The data are suggestive. Life science VC firms constituted 36% of the universe of active U.S. VCs in the aughts, and their share declined by 10 percentage points during this decade.

Similarly, capital deployed into life sciences deals has been declining as a share of the total — from more than a quarter in the aughts, to less than one-fifth in the current decade (see below).

Screen Shot 2019-11-14 at 10.18.46 AM.png

Is this a sound proxy?

🤷

If astrology platforms are an attractive investment due to their engagement metrics, then maybe we’re on the cusp of transitioning from a focus on the ethereal world of bits to the tangible world of atoms. If so, I wonder if the institutionalized VC firms that have done well in the internet economy are likely to identify and fund the next great discoveries.

Perhaps U.S. VC will need a software update.

 * * *

There’s another element to this chasing of profits that’s worth investigating.

In private markets, what does it mean to chase profits?

It means to allocate based on past performance.

The rub, of course, is that everyone’s looking at the same performance figures.
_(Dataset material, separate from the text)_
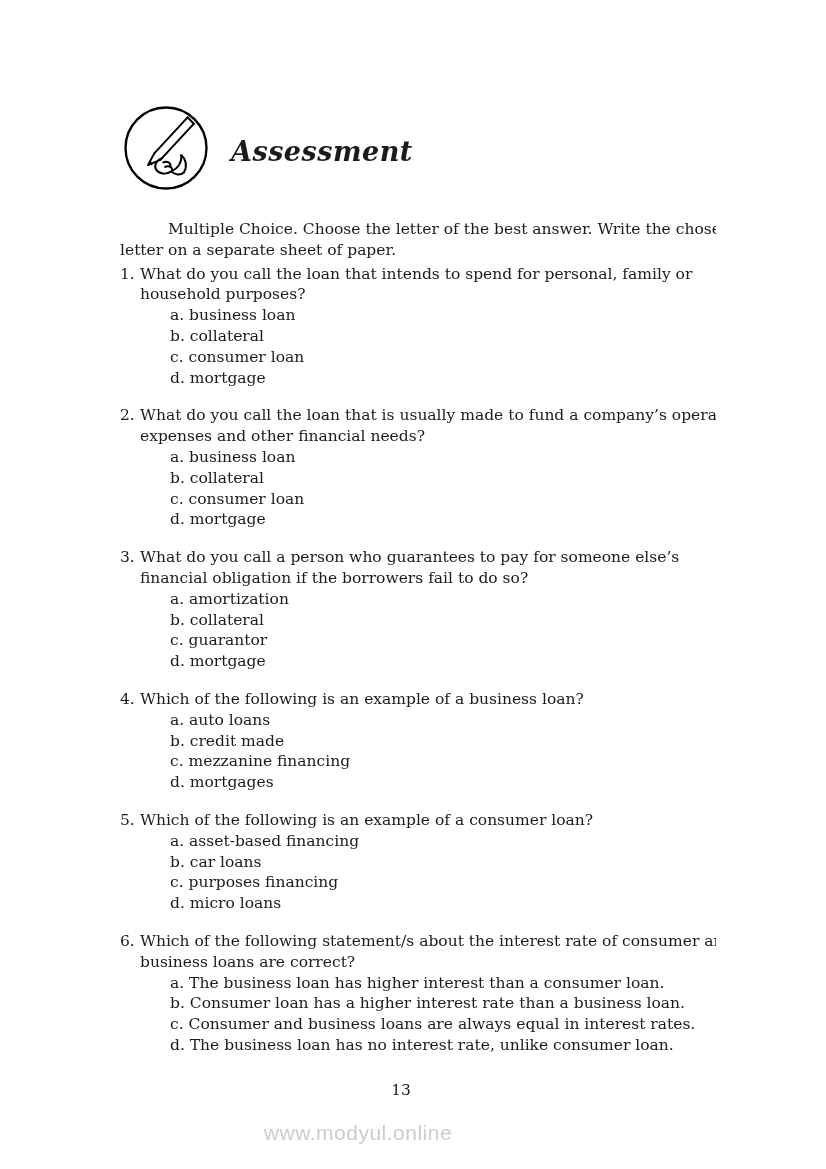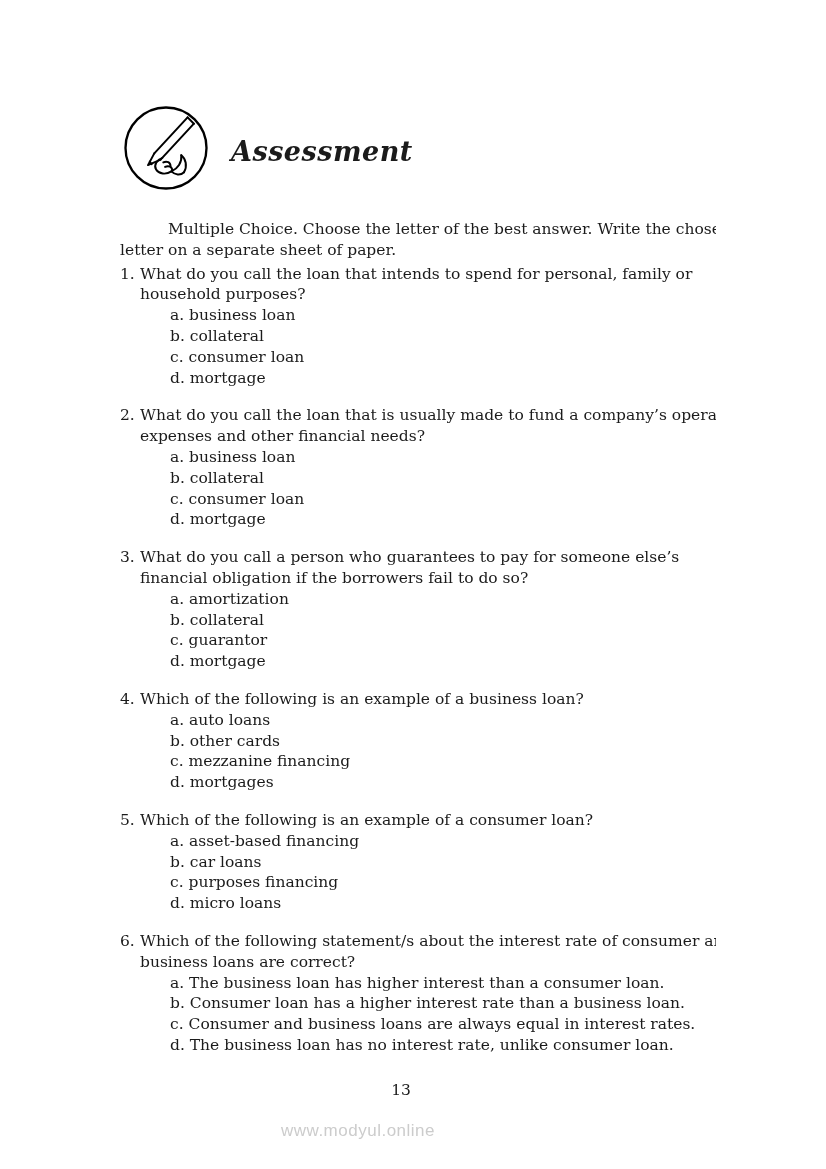"b. other cards" div { text: other cards -> credit made }
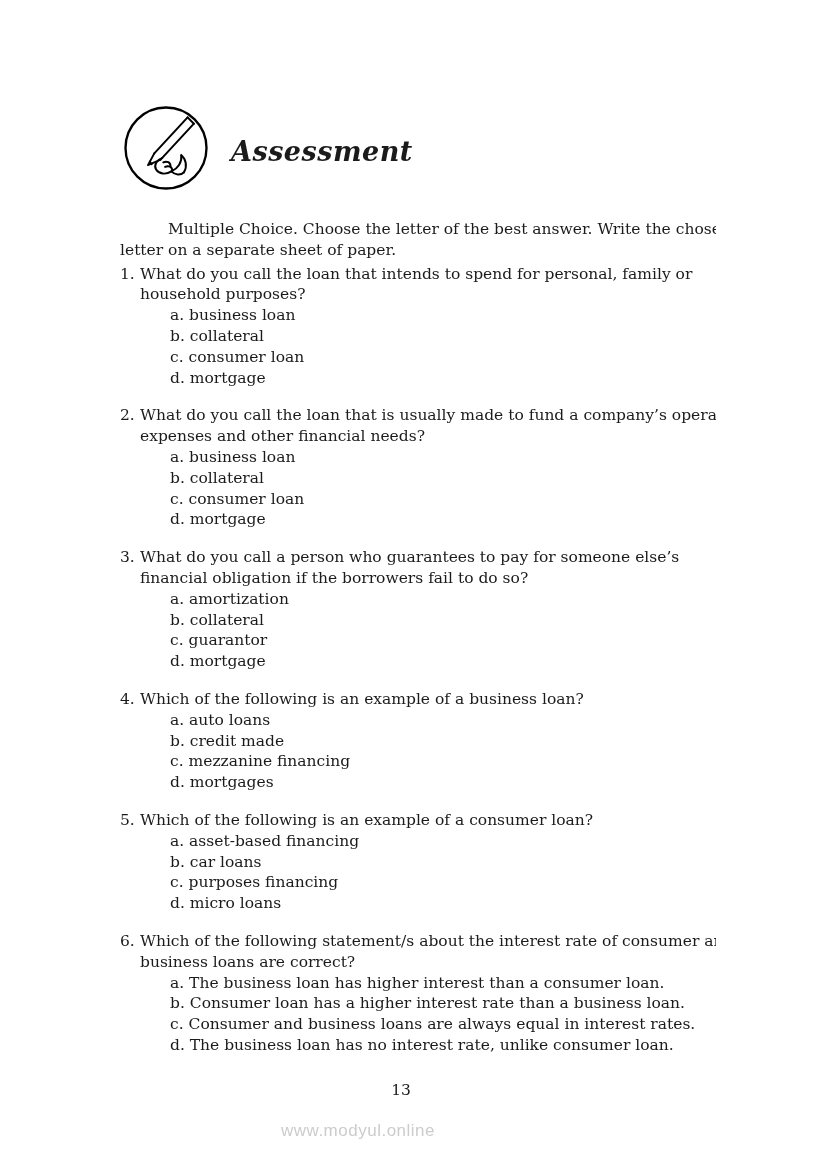"www.modyul.online" .watermark { font-size: 17px -> 21px }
These data are sliced, diced, crunched, sorted, filtered, pivot-tabled, modeled, correlated, regressioned, extrapolated, back-tested, benchmarked, charted, and lovingly displayed in PowerPoint slides to demonstrate our collective capacity to undertake granular analyses, yet say little about what matters.

Invariably, a consensus view emerges (Hmm … Asia new economy exposure has performed well. We should probably get some Asia new economy exposure).

And invariably, investors herd into the same markets (often in the same segments).

The conformity of investor opinion leads to competition — to get into funds (going easy on terms), to get into markets (bidding up currencies), and to get into deals (paying higher prices).

Alas, competition destroys profits.

Let’s reflect on Hillhouse.

In 2004, PE / VC fund managers raised less than $3 billion for all of Emerging Asia. Zhang Lei founds Hillhouse in 2005 with $20 million from Yale.

David Swensen had the courage to do something different — a flexible mandate for a first-time fund manager in a nascent market.

Somehow, Hillhouse is an early investor in Tencent and the firm shoots the lights out.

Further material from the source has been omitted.